Dom Phillips walks us through the joyful insanity of Rio Carnaval costume etiquette, and the pre-celebration celebrations that are often better than the real thing.
By Dom Phillips
Ambling through the blazing heat and Saturday afternoon crowds on Rio de Janeiro’s SAARA street market, I was getting nowhere in my search for a crucial purchase: my carnival fancy dress costume. Nothing seemed quite right. I hovered, briefly, before a Super Mario outfit in cheap fabric, lingered beneath an all-in-one Spiderman cat-suit, and even stopped in front of some sort of caveman combo that came with a cheap plastic club.

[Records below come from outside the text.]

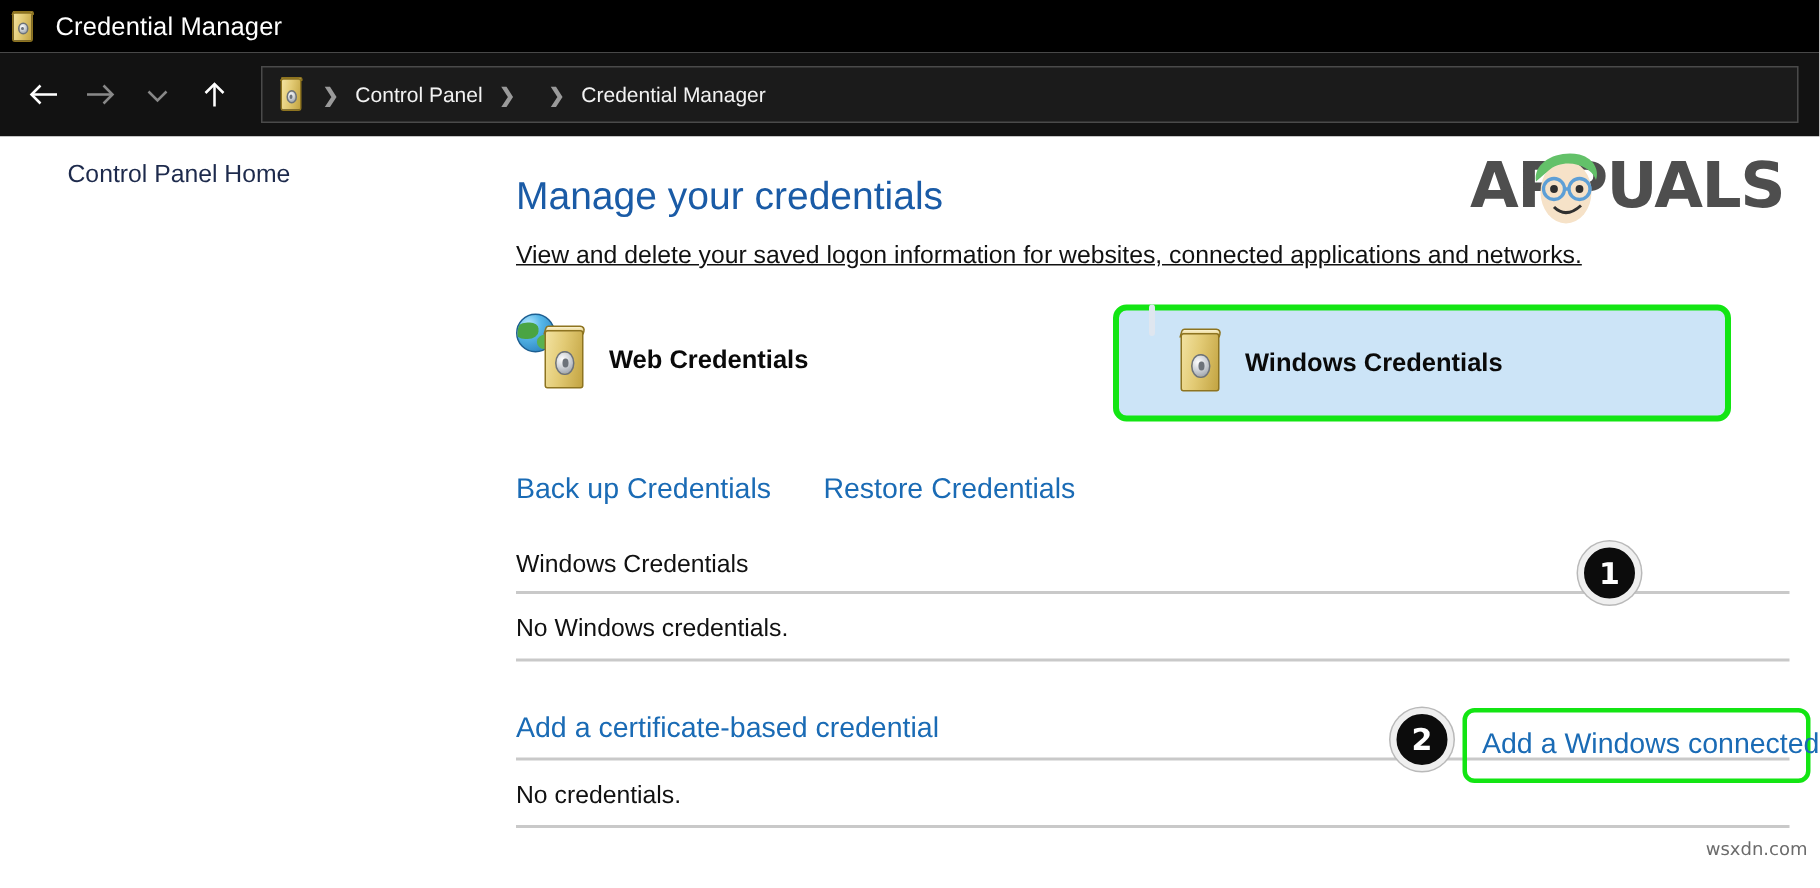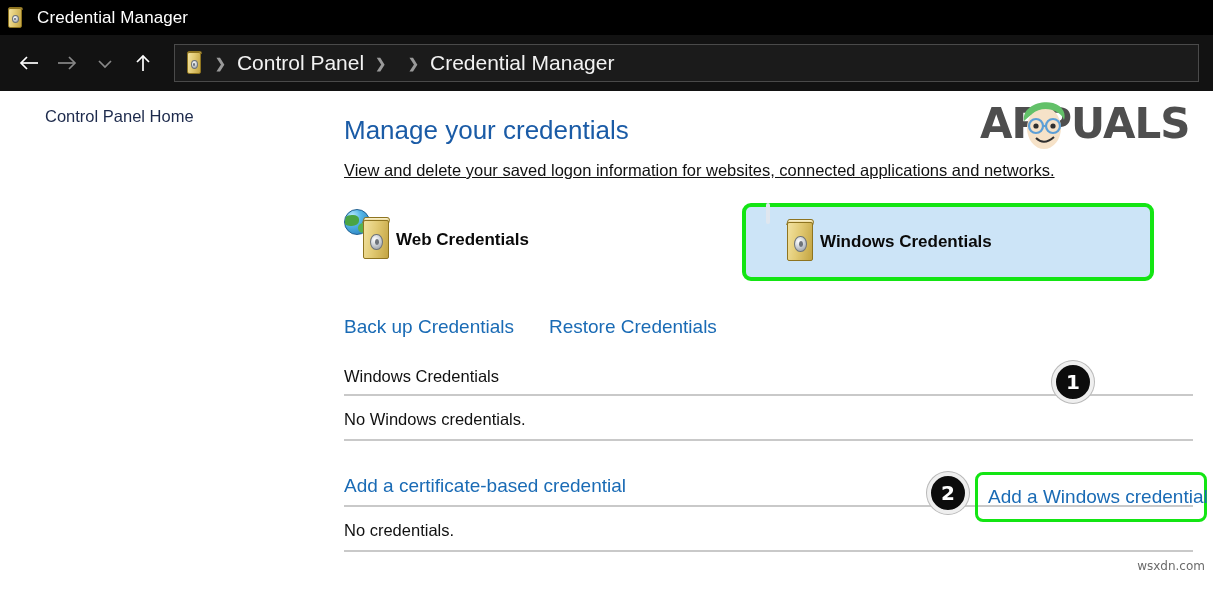--- a/index.html
+++ b/index.html
@@ -59,7 +59,7 @@
   }
   .crumb-text {
     color: #f2f2f2;
-    font-size: 21px;
+    font-size: 14px;
     white-space: nowrap;
     text-align: right;
   }

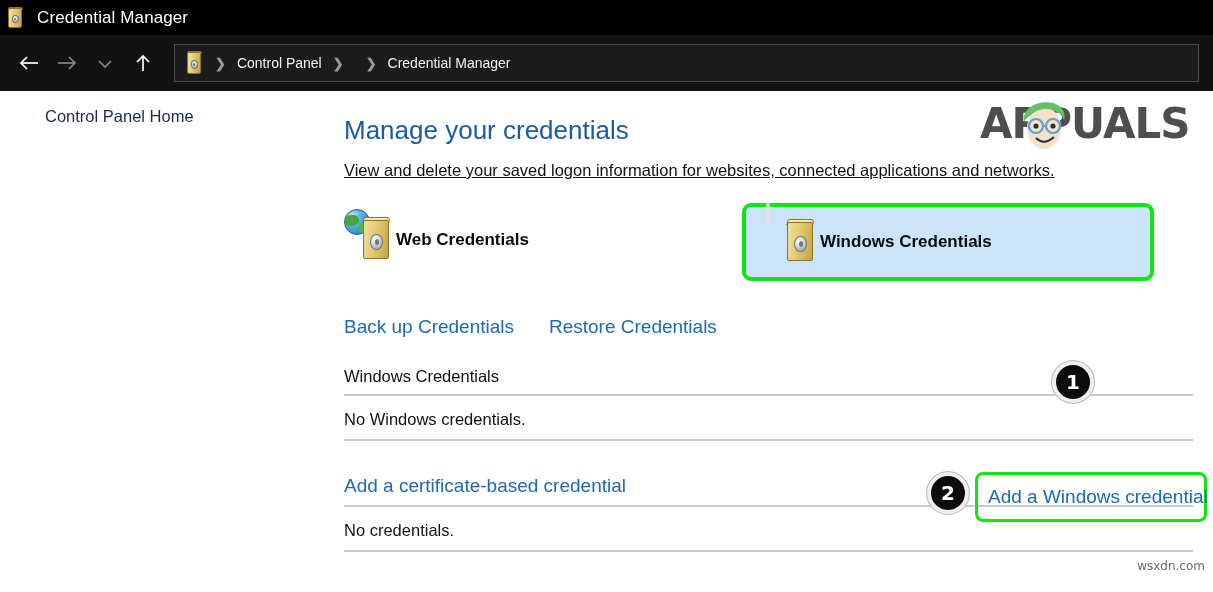--- a/index.html
+++ b/index.html
@@ -188,6 +188,7 @@
     font-size: 17px;
     font-weight: bold;
     color: #0a0a0a;
+    margin-left: 10px;
     white-space: nowrap;
   }
 

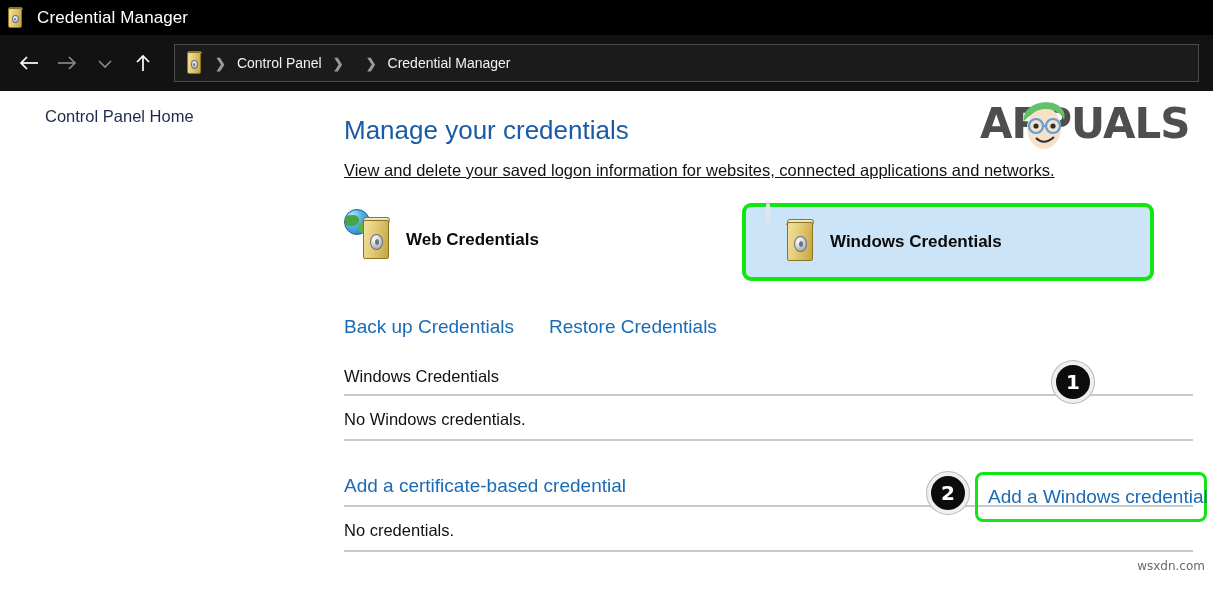--- a/index.html
+++ b/index.html
@@ -463,7 +463,7 @@
   </div>
 
   <div class="add-win-box">
-    <span class="link">Add a Windows credential</span>
+    <span class="link">Add a Windows connected</span>
   </div>
 
   <div class="badge badge-1">1</div>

But I couldn’t see myself in any of them. Practical considerations dominated: how much would one sweat in all that man-made fibre, in a crowd, in the Rio heat? But time was marching on. The market was closing. The prospect of a late afternoon beach visit receding. And then I passed the uniform shop for the second time, and this time, turned and went in. Problem solved, or so it seemed.
With less than a week to go, you might think Rio de Janeiro is heating up for its carnival. Instead, it’s already begun: this year, more than ever, cariocas (Rio residents) seem to have decided to just get on with it, and cram in their carnival fun before the tourists swamp the place. Everyone says it’s much better like this. Pre-Carnival beats actual Carnival, hands down.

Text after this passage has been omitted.